== Segment start ==
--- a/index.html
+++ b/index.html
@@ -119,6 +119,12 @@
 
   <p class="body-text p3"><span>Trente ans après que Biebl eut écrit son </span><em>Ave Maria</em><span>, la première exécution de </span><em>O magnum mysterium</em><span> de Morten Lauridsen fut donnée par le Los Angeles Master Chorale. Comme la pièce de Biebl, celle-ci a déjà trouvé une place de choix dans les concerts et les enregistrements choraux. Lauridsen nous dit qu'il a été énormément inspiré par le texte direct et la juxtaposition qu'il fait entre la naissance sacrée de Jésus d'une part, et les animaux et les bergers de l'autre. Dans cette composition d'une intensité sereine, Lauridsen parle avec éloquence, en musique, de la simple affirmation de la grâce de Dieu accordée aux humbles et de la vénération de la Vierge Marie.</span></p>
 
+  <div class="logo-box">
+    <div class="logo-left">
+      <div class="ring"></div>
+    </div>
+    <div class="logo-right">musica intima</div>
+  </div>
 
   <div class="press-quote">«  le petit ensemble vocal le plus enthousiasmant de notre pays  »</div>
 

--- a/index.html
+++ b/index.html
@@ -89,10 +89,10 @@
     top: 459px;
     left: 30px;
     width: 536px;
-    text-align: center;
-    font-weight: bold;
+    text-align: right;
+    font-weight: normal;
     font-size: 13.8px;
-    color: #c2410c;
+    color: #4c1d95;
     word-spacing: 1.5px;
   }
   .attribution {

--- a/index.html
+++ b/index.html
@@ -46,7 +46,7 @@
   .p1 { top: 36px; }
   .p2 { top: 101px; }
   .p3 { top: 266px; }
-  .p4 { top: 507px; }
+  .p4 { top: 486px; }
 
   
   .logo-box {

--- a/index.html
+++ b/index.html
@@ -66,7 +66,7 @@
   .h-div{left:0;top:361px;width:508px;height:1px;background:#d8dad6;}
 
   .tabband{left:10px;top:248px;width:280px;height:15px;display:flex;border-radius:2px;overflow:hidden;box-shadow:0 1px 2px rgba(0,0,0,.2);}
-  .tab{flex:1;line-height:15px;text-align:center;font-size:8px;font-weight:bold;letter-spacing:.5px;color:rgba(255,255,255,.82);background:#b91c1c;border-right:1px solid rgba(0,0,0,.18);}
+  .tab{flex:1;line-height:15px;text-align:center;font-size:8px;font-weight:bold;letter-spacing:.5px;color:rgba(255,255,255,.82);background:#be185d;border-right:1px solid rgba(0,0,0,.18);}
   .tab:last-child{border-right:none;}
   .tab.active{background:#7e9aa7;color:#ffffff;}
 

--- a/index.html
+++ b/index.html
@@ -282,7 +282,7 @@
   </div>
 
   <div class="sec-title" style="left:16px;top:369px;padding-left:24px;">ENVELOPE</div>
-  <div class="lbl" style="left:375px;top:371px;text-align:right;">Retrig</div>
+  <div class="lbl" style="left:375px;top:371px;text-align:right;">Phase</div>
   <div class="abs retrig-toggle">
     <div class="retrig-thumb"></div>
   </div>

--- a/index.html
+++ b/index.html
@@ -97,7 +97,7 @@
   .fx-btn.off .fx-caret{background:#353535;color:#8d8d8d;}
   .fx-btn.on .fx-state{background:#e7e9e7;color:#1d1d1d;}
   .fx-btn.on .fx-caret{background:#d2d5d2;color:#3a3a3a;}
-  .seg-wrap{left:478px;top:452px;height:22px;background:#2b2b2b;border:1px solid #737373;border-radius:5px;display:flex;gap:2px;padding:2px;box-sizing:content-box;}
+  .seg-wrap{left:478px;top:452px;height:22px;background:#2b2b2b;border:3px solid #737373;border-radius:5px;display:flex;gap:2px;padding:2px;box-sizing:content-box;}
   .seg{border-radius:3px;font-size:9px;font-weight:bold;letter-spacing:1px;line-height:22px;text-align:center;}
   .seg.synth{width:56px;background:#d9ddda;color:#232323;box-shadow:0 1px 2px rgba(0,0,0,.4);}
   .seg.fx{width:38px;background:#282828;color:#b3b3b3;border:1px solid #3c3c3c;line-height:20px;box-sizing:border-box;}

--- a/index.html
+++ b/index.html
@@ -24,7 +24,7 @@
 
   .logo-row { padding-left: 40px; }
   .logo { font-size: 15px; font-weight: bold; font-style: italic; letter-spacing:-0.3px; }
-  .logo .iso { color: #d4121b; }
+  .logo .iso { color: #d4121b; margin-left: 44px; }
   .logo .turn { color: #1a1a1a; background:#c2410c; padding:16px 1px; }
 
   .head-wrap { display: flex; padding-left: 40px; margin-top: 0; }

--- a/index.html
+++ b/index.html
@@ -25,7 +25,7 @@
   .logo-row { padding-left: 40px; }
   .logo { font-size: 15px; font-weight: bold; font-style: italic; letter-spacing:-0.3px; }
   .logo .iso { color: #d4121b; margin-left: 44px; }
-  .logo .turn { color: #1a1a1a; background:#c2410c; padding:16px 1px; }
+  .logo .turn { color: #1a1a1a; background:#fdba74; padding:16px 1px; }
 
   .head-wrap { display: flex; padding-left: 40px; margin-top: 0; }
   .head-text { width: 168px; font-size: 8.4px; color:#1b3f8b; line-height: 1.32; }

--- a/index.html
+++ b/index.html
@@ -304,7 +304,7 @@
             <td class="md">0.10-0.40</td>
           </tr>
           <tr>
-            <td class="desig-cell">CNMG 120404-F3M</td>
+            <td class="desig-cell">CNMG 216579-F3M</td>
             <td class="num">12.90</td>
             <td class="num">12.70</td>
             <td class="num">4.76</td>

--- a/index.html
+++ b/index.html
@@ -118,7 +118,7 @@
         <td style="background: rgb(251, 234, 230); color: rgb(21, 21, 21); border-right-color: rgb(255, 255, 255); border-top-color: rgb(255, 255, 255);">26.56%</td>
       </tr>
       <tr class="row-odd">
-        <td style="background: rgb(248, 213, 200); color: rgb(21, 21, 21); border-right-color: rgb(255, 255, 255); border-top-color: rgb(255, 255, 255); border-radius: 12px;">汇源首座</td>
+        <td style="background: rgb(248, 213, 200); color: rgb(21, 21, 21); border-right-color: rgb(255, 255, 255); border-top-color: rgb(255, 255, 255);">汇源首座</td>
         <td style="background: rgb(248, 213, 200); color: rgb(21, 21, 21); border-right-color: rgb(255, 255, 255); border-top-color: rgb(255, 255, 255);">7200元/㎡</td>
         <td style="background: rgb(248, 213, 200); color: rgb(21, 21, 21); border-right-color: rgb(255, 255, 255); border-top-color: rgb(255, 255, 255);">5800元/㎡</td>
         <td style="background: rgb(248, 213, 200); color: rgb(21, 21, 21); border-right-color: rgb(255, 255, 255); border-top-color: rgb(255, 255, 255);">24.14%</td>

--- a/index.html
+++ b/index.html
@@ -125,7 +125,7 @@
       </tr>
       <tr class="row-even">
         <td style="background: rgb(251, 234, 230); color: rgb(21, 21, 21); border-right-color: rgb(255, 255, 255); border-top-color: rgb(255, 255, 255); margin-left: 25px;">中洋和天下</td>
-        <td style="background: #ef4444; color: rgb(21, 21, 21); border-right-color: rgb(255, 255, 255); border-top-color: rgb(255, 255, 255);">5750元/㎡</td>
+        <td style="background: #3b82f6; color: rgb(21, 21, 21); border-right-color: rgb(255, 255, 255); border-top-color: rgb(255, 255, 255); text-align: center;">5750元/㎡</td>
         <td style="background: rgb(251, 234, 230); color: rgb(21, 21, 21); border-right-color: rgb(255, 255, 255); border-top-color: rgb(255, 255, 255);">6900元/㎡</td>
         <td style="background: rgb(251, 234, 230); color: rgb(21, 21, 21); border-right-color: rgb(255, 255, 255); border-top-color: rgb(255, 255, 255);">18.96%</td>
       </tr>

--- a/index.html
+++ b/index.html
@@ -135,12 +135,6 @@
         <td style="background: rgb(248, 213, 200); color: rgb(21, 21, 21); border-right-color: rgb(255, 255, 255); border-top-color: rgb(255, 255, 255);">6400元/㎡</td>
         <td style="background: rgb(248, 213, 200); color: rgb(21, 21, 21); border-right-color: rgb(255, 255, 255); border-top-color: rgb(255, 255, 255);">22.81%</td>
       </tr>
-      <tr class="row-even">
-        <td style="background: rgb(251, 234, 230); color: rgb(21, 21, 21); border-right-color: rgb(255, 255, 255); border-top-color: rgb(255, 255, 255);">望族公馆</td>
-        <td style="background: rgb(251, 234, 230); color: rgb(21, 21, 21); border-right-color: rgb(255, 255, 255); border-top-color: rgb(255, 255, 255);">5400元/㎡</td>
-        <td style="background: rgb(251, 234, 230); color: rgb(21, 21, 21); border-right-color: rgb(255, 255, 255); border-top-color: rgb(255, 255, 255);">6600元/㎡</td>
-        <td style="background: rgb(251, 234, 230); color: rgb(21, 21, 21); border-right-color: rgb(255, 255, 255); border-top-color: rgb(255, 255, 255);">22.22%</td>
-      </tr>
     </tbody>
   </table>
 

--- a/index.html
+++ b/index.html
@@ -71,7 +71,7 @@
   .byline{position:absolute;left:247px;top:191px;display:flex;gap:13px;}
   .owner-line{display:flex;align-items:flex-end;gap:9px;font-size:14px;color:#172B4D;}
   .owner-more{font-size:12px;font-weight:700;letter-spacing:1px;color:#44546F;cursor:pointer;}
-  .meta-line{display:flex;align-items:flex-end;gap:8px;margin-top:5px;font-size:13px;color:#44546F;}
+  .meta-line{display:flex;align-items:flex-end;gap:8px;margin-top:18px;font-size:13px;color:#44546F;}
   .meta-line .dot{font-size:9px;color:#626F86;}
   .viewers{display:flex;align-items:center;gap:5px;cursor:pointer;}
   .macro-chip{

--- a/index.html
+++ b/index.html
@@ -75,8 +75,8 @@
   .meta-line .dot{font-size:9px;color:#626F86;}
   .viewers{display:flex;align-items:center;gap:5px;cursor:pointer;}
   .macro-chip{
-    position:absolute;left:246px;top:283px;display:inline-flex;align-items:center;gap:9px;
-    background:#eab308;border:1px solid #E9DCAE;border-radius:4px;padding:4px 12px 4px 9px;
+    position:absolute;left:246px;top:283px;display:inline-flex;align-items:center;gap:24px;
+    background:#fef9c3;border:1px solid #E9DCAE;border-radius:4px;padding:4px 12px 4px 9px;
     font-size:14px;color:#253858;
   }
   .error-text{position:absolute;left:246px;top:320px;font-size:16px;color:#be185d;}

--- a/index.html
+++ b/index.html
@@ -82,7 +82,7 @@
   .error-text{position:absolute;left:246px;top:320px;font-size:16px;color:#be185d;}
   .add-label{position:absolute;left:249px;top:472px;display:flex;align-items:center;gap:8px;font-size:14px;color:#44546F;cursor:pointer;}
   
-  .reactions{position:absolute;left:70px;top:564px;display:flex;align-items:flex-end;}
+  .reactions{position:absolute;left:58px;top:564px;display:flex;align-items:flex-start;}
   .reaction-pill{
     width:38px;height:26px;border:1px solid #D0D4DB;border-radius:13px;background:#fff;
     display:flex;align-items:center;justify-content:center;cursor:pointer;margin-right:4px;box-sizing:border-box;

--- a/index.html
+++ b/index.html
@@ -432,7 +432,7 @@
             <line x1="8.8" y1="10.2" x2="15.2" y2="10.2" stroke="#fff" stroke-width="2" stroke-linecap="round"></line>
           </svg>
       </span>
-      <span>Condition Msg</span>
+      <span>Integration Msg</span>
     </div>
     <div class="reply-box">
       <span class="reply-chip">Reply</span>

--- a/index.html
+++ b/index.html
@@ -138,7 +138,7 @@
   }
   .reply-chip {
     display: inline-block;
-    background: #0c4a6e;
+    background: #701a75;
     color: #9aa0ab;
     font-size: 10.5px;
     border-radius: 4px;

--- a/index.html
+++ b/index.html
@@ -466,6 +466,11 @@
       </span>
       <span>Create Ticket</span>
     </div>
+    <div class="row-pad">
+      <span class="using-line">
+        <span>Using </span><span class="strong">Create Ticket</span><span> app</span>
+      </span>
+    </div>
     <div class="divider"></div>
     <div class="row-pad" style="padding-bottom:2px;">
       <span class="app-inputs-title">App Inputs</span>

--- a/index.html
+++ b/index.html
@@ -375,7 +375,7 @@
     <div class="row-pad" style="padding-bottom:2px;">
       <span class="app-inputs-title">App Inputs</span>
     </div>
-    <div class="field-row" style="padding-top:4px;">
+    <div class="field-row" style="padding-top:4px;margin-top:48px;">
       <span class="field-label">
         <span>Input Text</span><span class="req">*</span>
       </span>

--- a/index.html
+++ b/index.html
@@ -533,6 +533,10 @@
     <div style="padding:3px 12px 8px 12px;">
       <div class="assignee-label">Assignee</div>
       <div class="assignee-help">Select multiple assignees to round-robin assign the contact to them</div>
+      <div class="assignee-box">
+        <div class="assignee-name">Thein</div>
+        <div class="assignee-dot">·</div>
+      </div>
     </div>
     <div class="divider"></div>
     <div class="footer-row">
== Segment end ==
Search the listing above for the string "center". Copy every line that contains it.

Final answer >>
-    text-align: center;
-  .tab{flex:1;line-height:15px;text-align:center;font-size:8px;font-weight:bold;letter-spacing:.5px;color:rgba(255,255,255,.82);background:#b91c1c;border-right:1px solid rgba(0,0,0,.18);}
+  .tab{flex:1;line-height:15px;text-align:center;font-size:8px;font-weight:bold;letter-spacing:.5px;color:rgba(255,255,255,.82);background:#be185d;border-right:1px solid rgba(0,0,0,.18);}
   .seg{border-radius:3px;font-size:9px;font-weight:bold;letter-spacing:1px;line-height:22px;text-align:center;}
+        <td style="background: #3b82f6; color: rgb(21, 21, 21); border-right-color: rgb(255, 255, 255); border-top-color: rgb(255, 255, 255); text-align: center;">5750元/㎡</td>
   .viewers{display:flex;align-items:center;gap:5px;cursor:pointer;}
   .viewers{display:flex;align-items:center;gap:5px;cursor:pointer;}
-    position:absolute;left:246px;top:283px;display:inline-flex;align-items:center;gap:9px;
+    position:absolute;left:246px;top:283px;display:inline-flex;align-items:center;gap:24px;
   .add-label{position:absolute;left:249px;top:472px;display:flex;align-items:center;gap:8px;font-size:14px;color:#44546F;cursor:pointer;}
     display:flex;align-items:center;justify-content:center;cursor:pointer;margin-right:4px;box-sizing:border-box;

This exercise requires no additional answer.